- [WHAT IS REQUIRED] Within the entries below, count the lines that hold the string "tests" and give only that number.
---
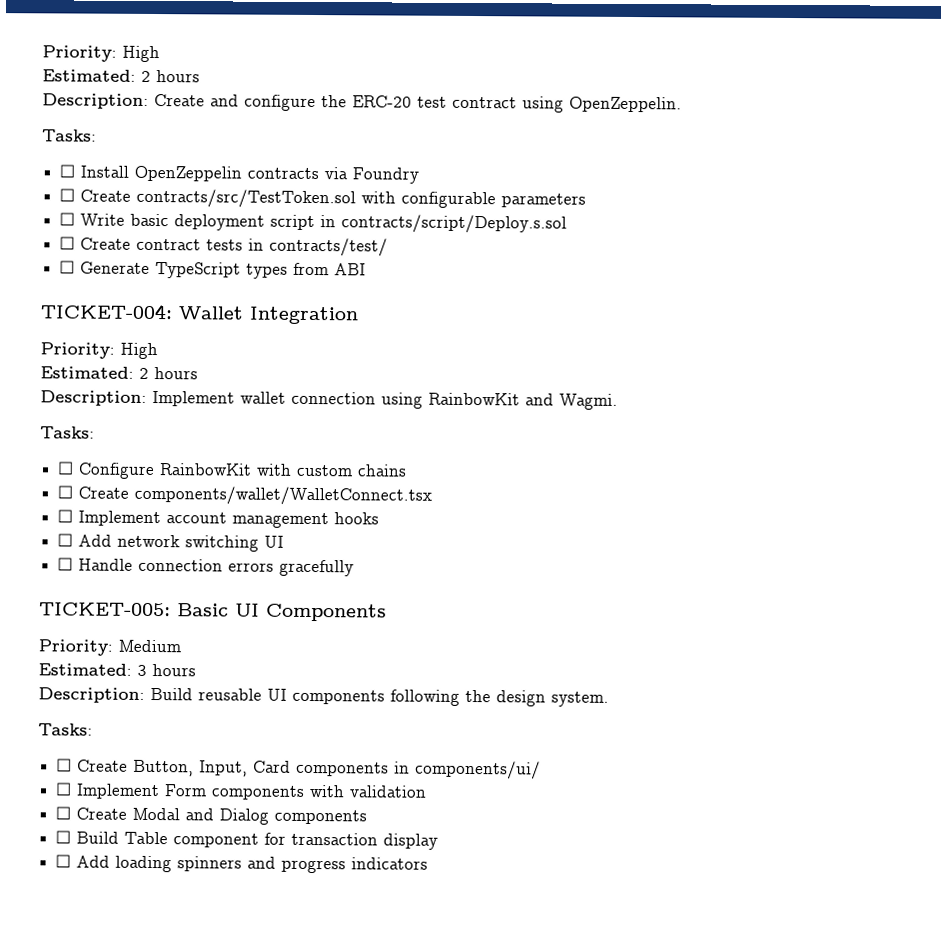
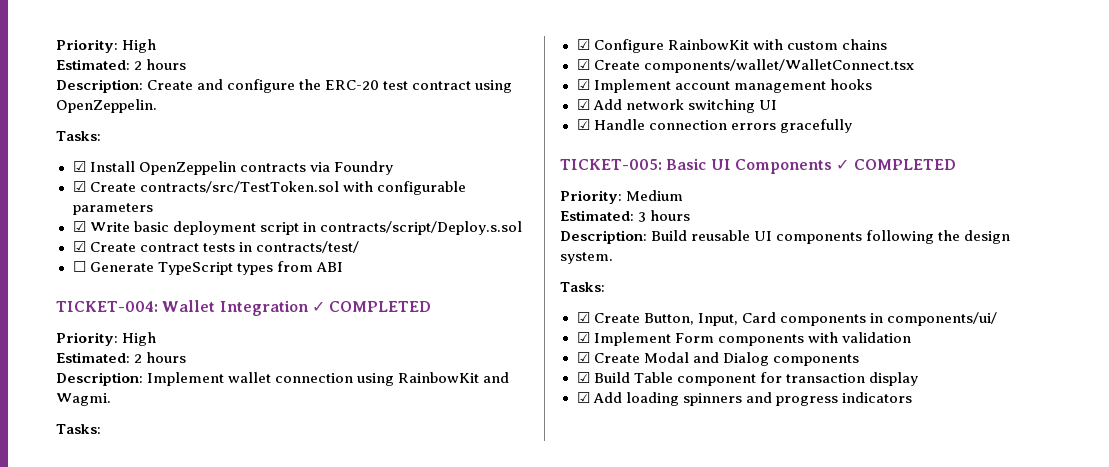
- ☐ Install OpenZeppelin contracts via Foundry
+ ☑ Install OpenZeppelin contracts via Foundry
- ☐ Create contracts/src/TestToken.sol with configurable parameters
+ ☑ Create contracts/src/TestToken.sol with configurable parameters
- ☐ Write basic deployment script in contracts/script/Deploy.s.sol
+ ☑ Write basic deployment script in contracts/script/Deploy.s.sol
- ☐ Create contract tests in contracts/test/
+ ☑ Create contract tests in contracts/test/
- TICKET-004: Wallet Integration
+ TICKET-004: Wallet Integration ✓ COMPLETED
- ☐ Configure RainbowKit with custom chains
+ ☑ Configure RainbowKit with custom chains
- ☐ Create components/wallet/WalletConnect.tsx
+ ☑ Create components/wallet/WalletConnect.tsx
- ☐ Implement account management hooks
+ ☑ Implement account management hooks
- ☐ Add network switching UI
+ ☑ Add network switching UI
- ☐ Handle connection errors gracefully
+ ☑ Handle connection errors gracefully
- TICKET-005: Basic UI Components
+ TICKET-005: Basic UI Components ✓ COMPLETED
- ☐ Create Button, Input, Card components in components/ui/
+ ☑ Create Button, Input, Card components in components/ui/
- ☐ Implement Form components with validation
+ ☑ Implement Form components with validation
- ☐ Create Modal and Dialog components
+ ☑ Create Modal and Dialog components
- ☐ Build Table component for transaction display
+ ☑ Build Table component for transaction display
- ☐ Add loading spinners and progress indicators
+ ☑ Add loading spinners and progress indicators

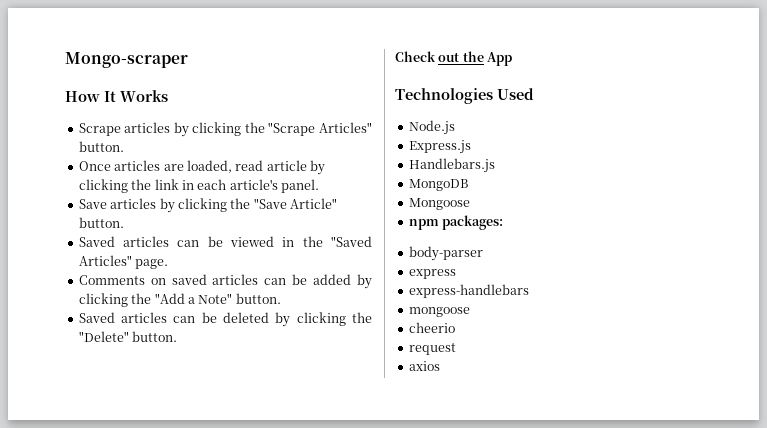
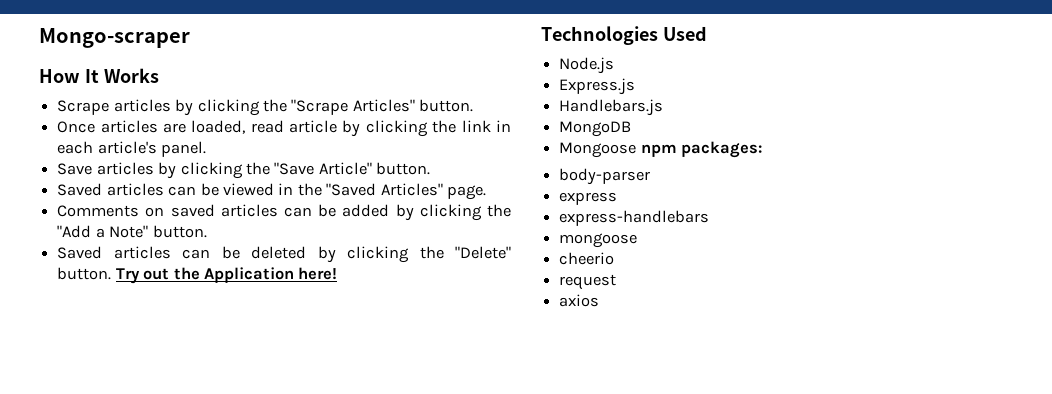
- Saved articles can be deleted by clicking the "Delete" button.
- Check out the App
+ Saved articles can be deleted by clicking the "Delete" button. Try out the Application here!
- Mongoose
- npm packages:
+ Mongoose npm packages:

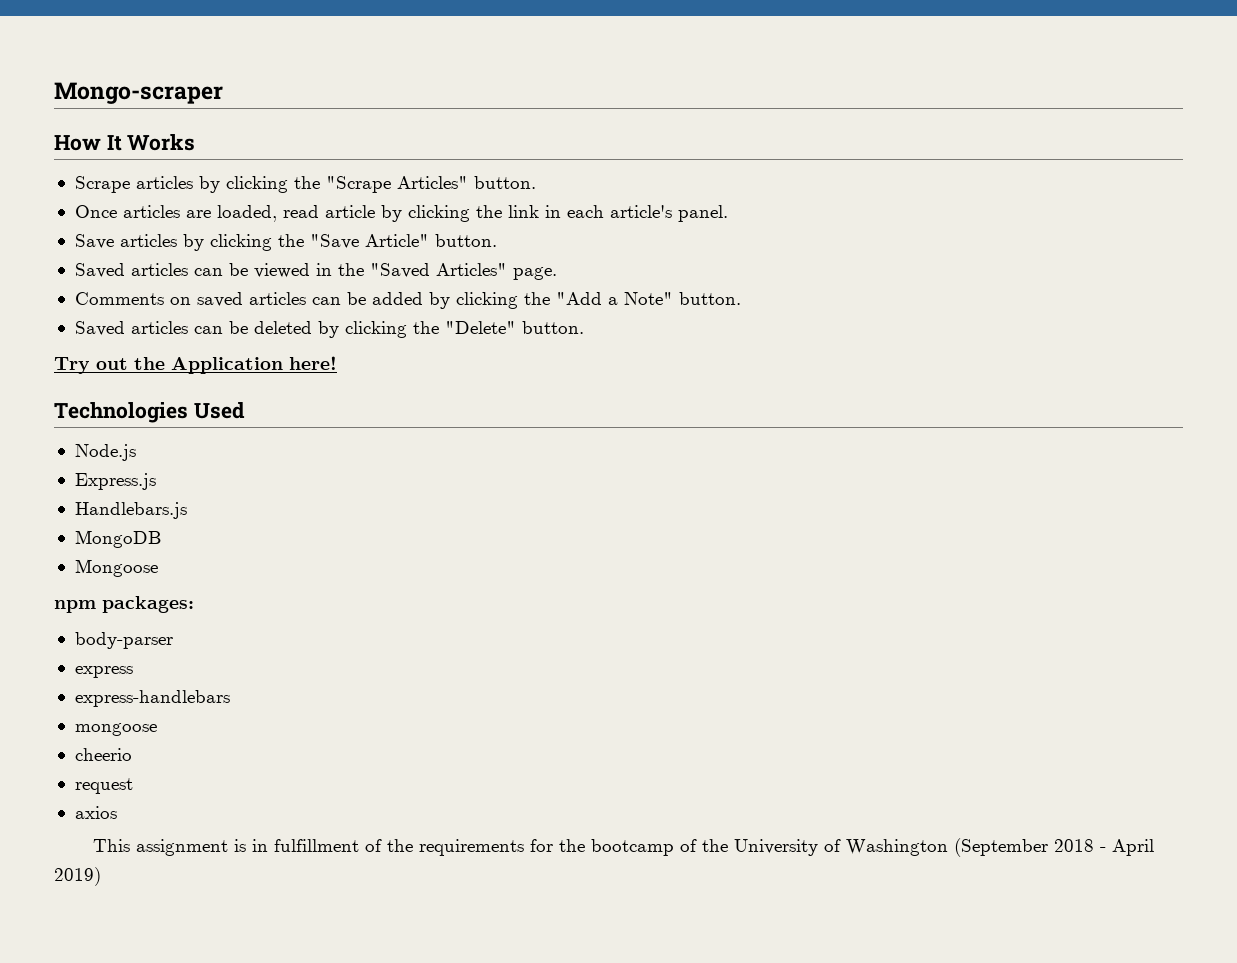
- Saved articles can be deleted by clicking the "Delete" button. Try out the Application here!
+ Saved articles can be deleted by clicking the "Delete" button.
+ Try out the Application here!
- Mongoose npm packages:
+ Mongoose
+ npm packages:
+ This assignment is in fulfillment of the requirements for the bootcamp of the University of Washington (September 2018 - April 2019)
---
- [EXPECTED OUTPUT] 2